CNN
–
Um dos principais promotores federais no caso de documentos classificados contra o presidente Donald Trump se recusou a responder a perguntas durante um depoimento do Comitê Judiciário da Câmara na quarta -feira, invocando seu direito da Quinta Emenda como porta -voz sugeriu que o governo tivesse sido armado contra ele.
Jay Bratt é um ex -promotor de segurança nacional do Departamento de Justiça que liderou o caso em que Trump foi acusado de tomar documentos de defesa nacional classificados da Casa Branca depois de deixar o cargo e resistir às tentativas do governo de recuperar os materiais. Ele entrou na sala do comitê na manhã de quarta-feira e duas fontes familiarizadas com o assunto confirmaram que invocou sua quinta emenda contra a auto-incriminação. Ele saiu depois de pouco menos de duas horas.
“Esse governo e seus proxies não fizeram nenhum esforço para esconder sua disposição de armar o maquinário do governo contra aqueles que percebem como inimigos políticos”, disse o porta -voz de Bratt, Peter Carr, em comunicado à CNN. “Isso deve alarmar todo americano que acredita no Estado de Direito. À luz dessas circunstâncias inegáveis e profundamente preocupantes, o Sr. Bratt não teve escolha a não ser invocar seus direitos de quinta emenda”.
Bratt se aposentou do Departamento de Justiça em janeiro de 2025. Carr trabalhou como Departamento de Justiça e porta -voz do Conselho Especial antes de ser demitido pelo governo Trump no mês passado.

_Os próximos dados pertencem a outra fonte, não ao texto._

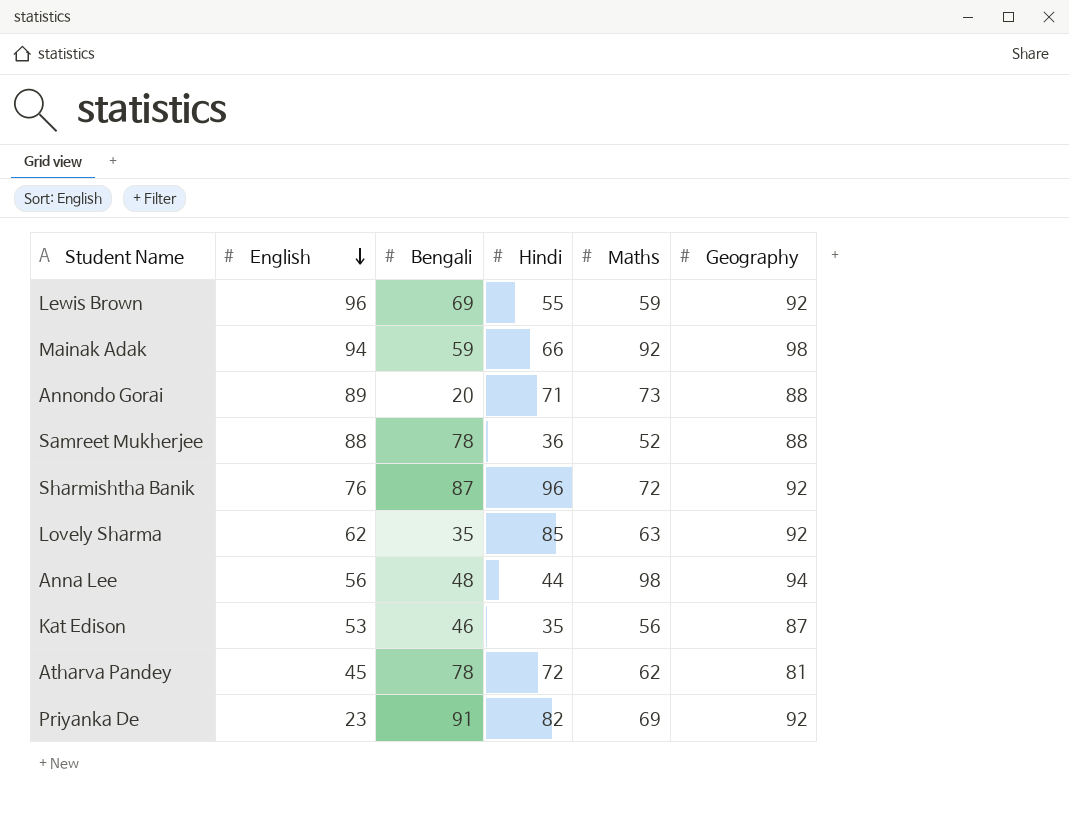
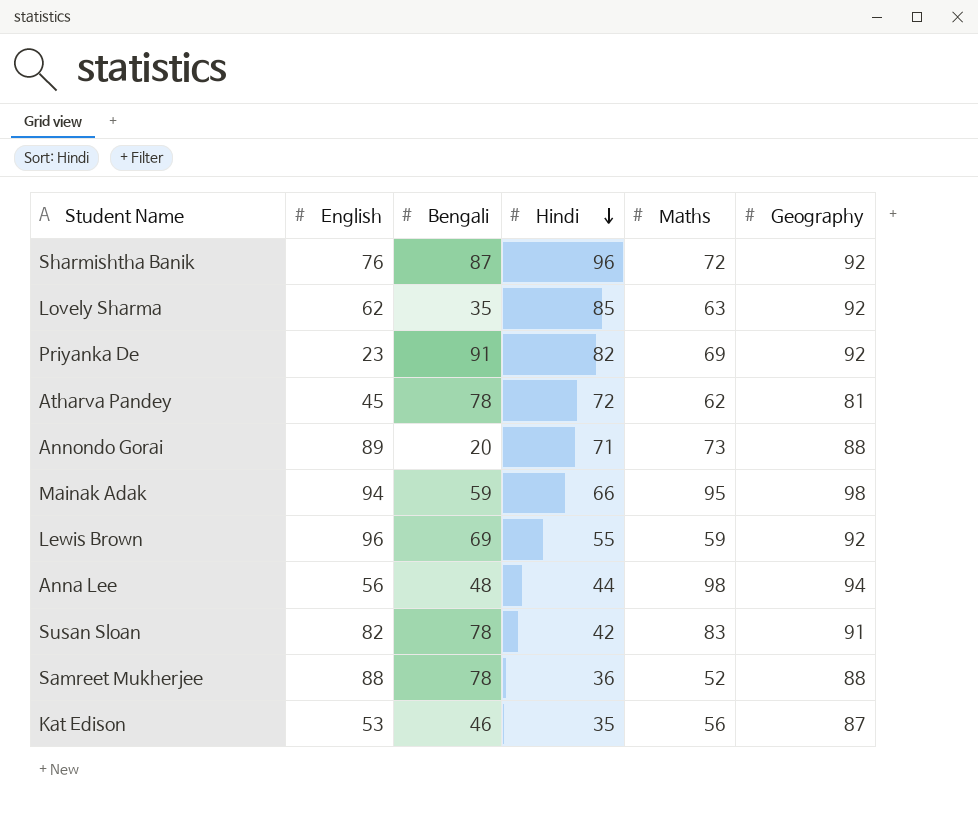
row order: English descending -> Hindi descending
Mainak Adak | Maths: 92 -> 95
row Susan Sloan: none -> 82 | 78 | 42 | 83 | 91

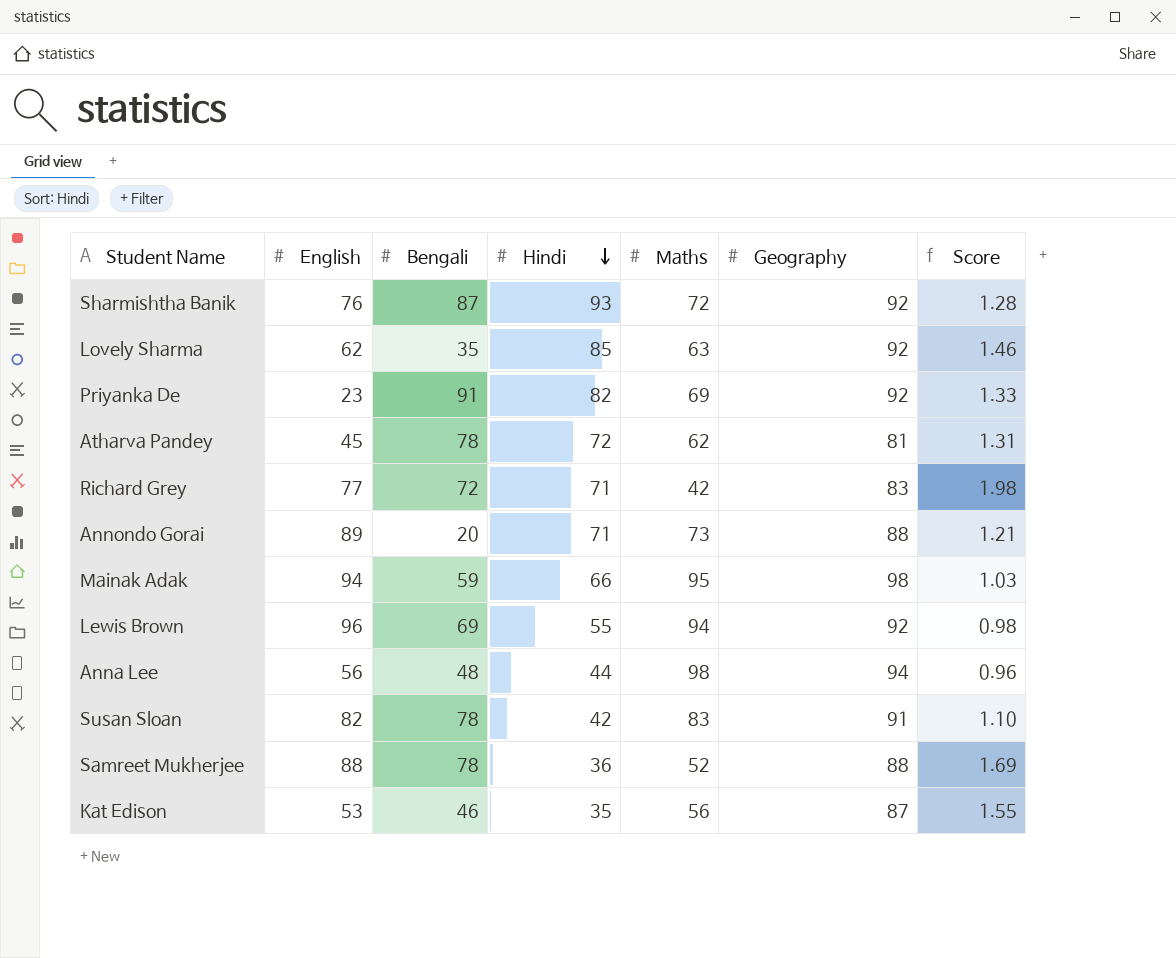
column Score | formula: none -> [Geography] / [Maths]
Sharmishtha Banik | Hindi: 96 -> 93
row Richard Grey: none -> 77 | 72 | 71 | 42 | 83 | 1.98
Lewis Brown | Maths: 59 -> 94

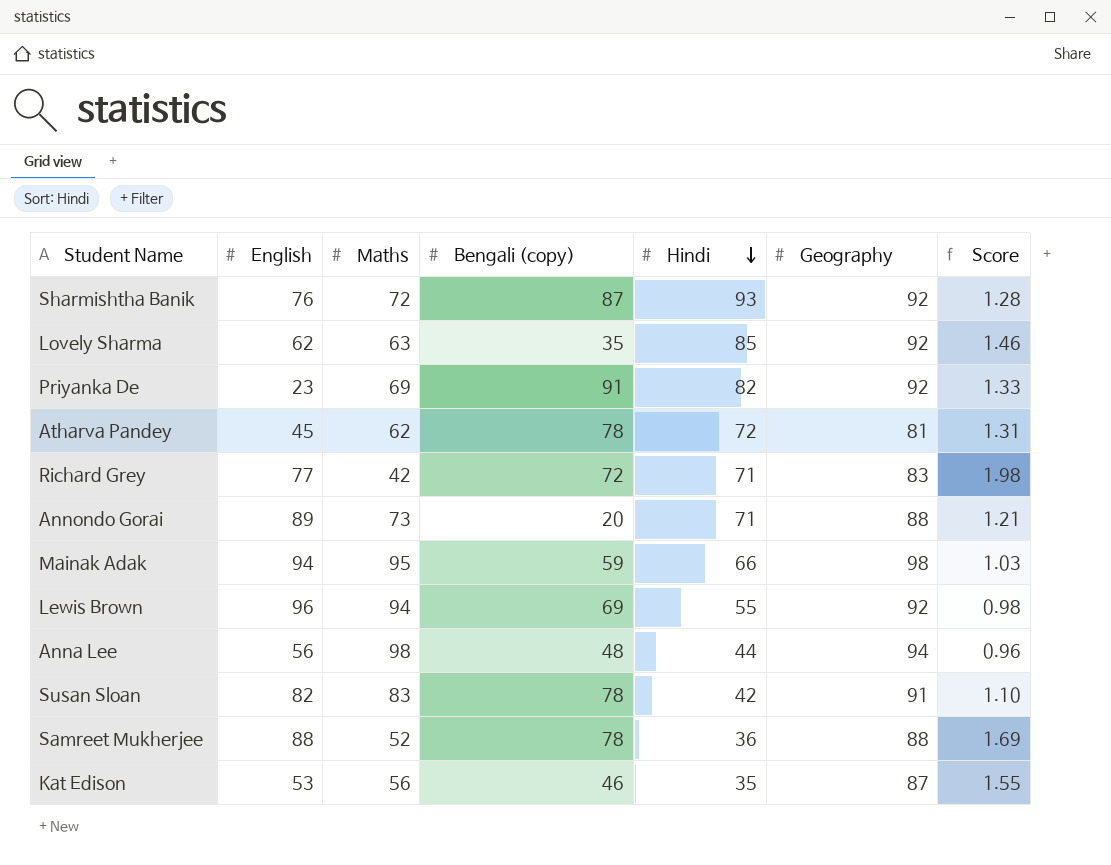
column Maths | position: 5 -> 3
column name: Bengali -> Bengali (copy)

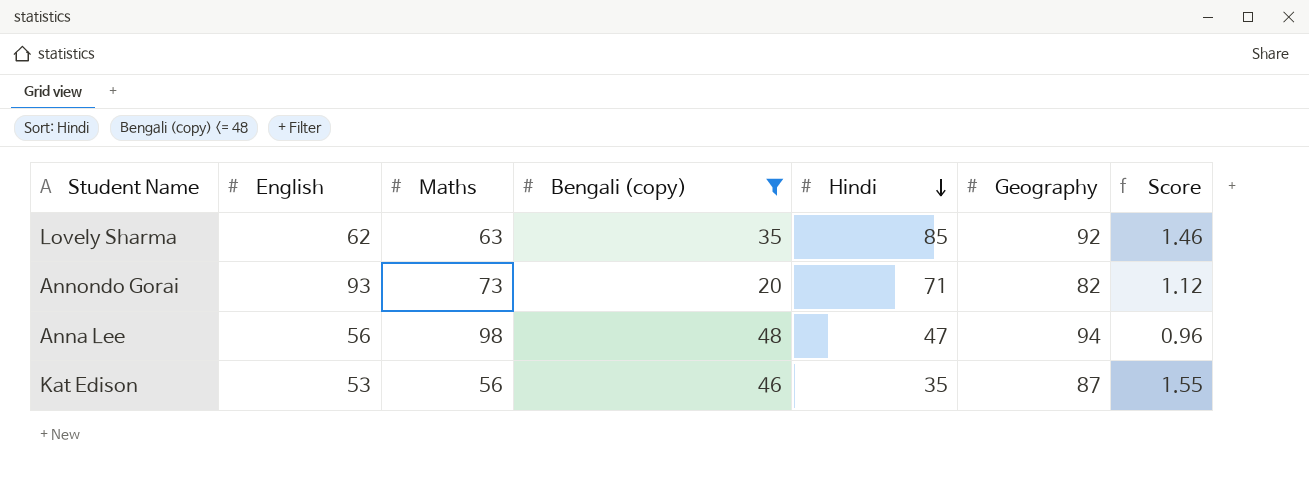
filter: none -> Bengali (copy) <= 48
Annondo Gorai | English: 89 -> 93
Annondo Gorai | Geography: 88 -> 82
Annondo Gorai | Score: 1.21 -> 1.12
Anna Lee | Hindi: 44 -> 47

Invocar a Quinta Emenda é normalmente feita para evitar responder a perguntas específicas. Embora possa ser percebido pelo público como uma maneira de evitar a prestação de contas, a Suprema Corte dos EUA considera o direito contra a auto-incriminação como uma parte venerável da Constituição e, em procedimentos legais, tentou garantir que o silêncio de uma testemunha não fosse visto como evidência de culpa.
O deputado do Partido Republicano Andy Biggs, que estava no depoimento de Bratt, disse à CNN: “Ele não está dizendo muito”.
O presidente do Judiciário da Câmara, Jim Jordan, se recusou a comentar o depoimento de Bratt, mas disse à CNN que ele tem uma lista de outros ex -funcionários do DOJ que deseja entrevistar. Seu painel enviou cartas em março solicitando entrevistas com David Weiss, o ex -advogado especial que investigou Hunter Biden e sete outros ex -funcionários do DOJ, incluindo alguns que estavam envolvidos em processar Trump. Em sua carta a Weiss, Jordan disse que o ex-advogado especial não respondeu a muitas das perguntas do painel durante sua entrevista de portas fechadas em 2023 e precisava voltar.
O governo Trump tem sido implacável ao direcionar os promotores que investigaram o presidente; Mais de uma dúzia de funcionários do Departamento de Justiça dos EUA que o processaram foram demitidos. Em fevereiro, o governo estabeleceu um “grupo de trabalho de armas” para examinar as investigações sobre Trump pelo escritório do advogado especial, que lidou com os documentos classificados importantes e uma acusação separada sobre os supostos esforços de Trump para derrubar as eleições de 2020. Esse grupo agora será liderado por Ed Martin, que Trump inicialmente indicou ser advogado dos EUA em Washington DC até retirá -lo diante da reação dos republicanos em Capitol Hill.
Em uma entrevista coletiva na terça -feira, Martin sugeriu que, em seu novo cargo, ele procuraria identificar e envergonhar as pessoas, mesmo que não pudesse acusá -las. “Existem alguns atores muito ruins, algumas pessoas que fizeram algumas coisas muito ruins para o povo americano. E se elas puderem ser cobradas, nós as cobraremos. Mas se eles não puderem ser cobrados, nós os nomearemos, e nós os nomearemos. E em uma cultura que respeita a vergonha, eles devem ser pessoas que são de envergonhado. E isso é o fato, é assim que as coisas funcionam.
O procurador -geral Pam Bondi havia sugerido antes de assumir o cargo de que os envolvidos na investigação de Trump enfrentariam consequências. Ela disse que em 2023 logo após Trump ser indiciado no caso de interferência eleitoral: “O Departamento de Justiça, os promotores serão processados, os maus. Os investigadores serão investigados”.
Carr observou que Bratt, que passou mais de três décadas trabalhando no Departamento de Justiça, não procurou o caso de documentos classificados Mar-a-Lago.
“Ele não escolheu investigar Mar-a-Lago; mas os fatos e evidências de uma grave violação da lei e da segurança nacional o levaram lá”, disse Carr.
Esta história foi atualizada com detalhes adicionais.